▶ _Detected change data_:
○ ○ ○ ○ ○ ○ ○
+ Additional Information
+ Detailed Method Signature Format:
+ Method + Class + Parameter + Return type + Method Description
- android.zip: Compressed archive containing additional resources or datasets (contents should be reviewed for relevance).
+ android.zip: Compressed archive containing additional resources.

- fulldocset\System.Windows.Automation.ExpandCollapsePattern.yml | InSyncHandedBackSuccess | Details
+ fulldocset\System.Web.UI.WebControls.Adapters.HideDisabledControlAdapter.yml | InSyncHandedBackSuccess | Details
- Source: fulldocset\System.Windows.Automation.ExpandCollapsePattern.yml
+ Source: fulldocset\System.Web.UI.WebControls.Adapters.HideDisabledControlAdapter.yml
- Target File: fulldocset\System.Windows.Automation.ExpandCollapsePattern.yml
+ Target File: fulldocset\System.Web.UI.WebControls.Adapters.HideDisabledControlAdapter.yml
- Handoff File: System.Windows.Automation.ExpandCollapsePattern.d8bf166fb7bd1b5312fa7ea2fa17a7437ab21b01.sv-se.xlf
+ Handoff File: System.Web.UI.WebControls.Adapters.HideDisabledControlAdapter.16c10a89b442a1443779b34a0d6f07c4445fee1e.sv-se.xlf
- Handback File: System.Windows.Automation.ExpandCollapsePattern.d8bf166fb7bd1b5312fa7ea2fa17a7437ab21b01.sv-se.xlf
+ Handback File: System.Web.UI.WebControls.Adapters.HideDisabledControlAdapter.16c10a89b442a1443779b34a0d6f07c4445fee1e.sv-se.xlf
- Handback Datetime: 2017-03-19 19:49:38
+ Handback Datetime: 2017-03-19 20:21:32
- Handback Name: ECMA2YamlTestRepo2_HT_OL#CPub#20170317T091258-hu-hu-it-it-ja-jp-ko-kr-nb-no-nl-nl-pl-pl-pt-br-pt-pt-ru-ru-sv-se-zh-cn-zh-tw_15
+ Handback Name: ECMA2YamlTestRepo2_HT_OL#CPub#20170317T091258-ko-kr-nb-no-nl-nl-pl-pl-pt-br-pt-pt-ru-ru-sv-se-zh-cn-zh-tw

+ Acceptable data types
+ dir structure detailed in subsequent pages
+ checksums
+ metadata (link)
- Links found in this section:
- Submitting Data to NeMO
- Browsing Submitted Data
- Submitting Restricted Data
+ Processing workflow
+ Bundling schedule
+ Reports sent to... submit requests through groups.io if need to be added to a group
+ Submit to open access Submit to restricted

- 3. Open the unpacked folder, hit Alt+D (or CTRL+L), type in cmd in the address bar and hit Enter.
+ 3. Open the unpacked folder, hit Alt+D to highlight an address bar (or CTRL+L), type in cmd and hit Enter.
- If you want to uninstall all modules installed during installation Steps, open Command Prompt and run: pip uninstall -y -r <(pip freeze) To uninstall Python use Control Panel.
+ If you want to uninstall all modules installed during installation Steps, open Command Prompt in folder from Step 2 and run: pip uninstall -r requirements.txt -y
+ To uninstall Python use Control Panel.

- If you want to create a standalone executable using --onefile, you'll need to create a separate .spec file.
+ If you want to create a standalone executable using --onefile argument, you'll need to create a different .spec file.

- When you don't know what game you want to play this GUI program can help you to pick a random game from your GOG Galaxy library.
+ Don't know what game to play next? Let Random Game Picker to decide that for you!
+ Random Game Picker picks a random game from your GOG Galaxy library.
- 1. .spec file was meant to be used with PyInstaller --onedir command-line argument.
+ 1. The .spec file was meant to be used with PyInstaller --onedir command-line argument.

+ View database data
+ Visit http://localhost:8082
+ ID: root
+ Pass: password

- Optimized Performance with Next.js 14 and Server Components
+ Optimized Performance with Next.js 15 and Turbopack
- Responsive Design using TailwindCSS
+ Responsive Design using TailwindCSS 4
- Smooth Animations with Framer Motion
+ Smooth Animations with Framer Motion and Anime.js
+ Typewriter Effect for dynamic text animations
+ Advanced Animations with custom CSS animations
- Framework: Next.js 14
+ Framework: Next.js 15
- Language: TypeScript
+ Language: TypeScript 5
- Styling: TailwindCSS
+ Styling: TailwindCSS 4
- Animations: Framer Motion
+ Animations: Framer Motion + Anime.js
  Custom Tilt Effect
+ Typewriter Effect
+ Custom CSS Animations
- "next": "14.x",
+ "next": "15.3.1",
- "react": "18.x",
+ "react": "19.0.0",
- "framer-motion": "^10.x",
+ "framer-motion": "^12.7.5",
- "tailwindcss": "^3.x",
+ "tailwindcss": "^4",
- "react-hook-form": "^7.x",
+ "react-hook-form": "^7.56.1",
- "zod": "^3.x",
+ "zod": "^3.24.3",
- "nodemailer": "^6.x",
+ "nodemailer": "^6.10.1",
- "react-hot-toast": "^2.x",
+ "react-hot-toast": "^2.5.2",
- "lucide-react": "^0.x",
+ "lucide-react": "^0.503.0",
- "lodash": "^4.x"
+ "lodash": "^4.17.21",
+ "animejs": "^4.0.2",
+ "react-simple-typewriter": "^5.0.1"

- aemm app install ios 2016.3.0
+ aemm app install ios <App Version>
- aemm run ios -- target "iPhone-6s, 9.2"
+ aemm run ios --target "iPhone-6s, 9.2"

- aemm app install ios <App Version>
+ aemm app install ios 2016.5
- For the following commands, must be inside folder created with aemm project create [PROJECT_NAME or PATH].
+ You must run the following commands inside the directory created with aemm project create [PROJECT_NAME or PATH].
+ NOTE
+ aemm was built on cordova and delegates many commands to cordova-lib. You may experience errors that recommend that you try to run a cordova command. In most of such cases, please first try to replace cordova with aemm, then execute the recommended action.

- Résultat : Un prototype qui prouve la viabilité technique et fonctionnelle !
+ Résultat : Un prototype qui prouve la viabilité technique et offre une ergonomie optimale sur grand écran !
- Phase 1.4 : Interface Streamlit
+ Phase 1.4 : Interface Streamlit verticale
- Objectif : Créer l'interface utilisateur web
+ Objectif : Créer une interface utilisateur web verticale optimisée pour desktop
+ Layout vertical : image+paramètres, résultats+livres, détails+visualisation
○ ○ ○ ○ ○ ○ ○
▶ _WORK INSTRUCTION_: Starting at the line that contains "Framework: Next.js 15", write out every line through the end of the entries, exactly and with nothing added.

▶ _SOLUTION_:
+ Framework: Next.js 15
- Language: TypeScript
+ Language: TypeScript 5
- Styling: TailwindCSS
+ Styling: TailwindCSS 4
- Animations: Framer Motion
+ Animations: Framer Motion + Anime.js
  Custom Tilt Effect
+ Typewriter Effect
+ Custom CSS Animations
- "next": "14.x",
+ "next": "15.3.1",
- "react": "18.x",
+ "react": "19.0.0",
- "framer-motion": "^10.x",
+ "framer-motion": "^12.7.5",
- "tailwindcss": "^3.x",
+ "tailwindcss": "^4",
- "react-hook-form": "^7.x",
+ "react-hook-form": "^7.56.1",
- "zod": "^3.x",
+ "zod": "^3.24.3",
- "nodemailer": "^6.x",
+ "nodemailer": "^6.10.1",
- "react-hot-toast": "^2.x",
+ "react-hot-toast": "^2.5.2",
- "lucide-react": "^0.x",
+ "lucide-react": "^0.503.0",
- "lodash": "^4.x"
+ "lodash": "^4.17.21",
+ "animejs": "^4.0.2",
+ "react-simple-typewriter": "^5.0.1"

- aemm app install ios 2016.3.0
+ aemm app install ios <App Version>
- aemm run ios -- target "iPhone-6s, 9.2"
+ aemm run ios --target "iPhone-6s, 9.2"

- aemm app install ios <App Version>
+ aemm app install ios 2016.5
- For the following commands, must be inside folder created with aemm project create [PROJECT_NAME or PATH].
+ You must run the following commands inside the directory created with aemm project create [PROJECT_NAME or PATH].
+ NOTE
+ aemm was built on cordova and delegates many commands to cordova-lib. You may experience errors that recommend that you try to run a cordova command. In most of such cases, please first try to replace cordova with aemm, then execute the recommended action.

- Résultat : Un prototype qui prouve la viabilité technique et fonctionnelle !
+ Résultat : Un prototype qui prouve la viabilité technique et offre une ergonomie optimale sur grand écran !
- Phase 1.4 : Interface Streamlit
+ Phase 1.4 : Interface Streamlit verticale
- Objectif : Créer l'interface utilisateur web
+ Objectif : Créer une interface utilisateur web verticale optimisée pour desktop
+ Layout vertical : image+paramètres, résultats+livres, détails+visualisation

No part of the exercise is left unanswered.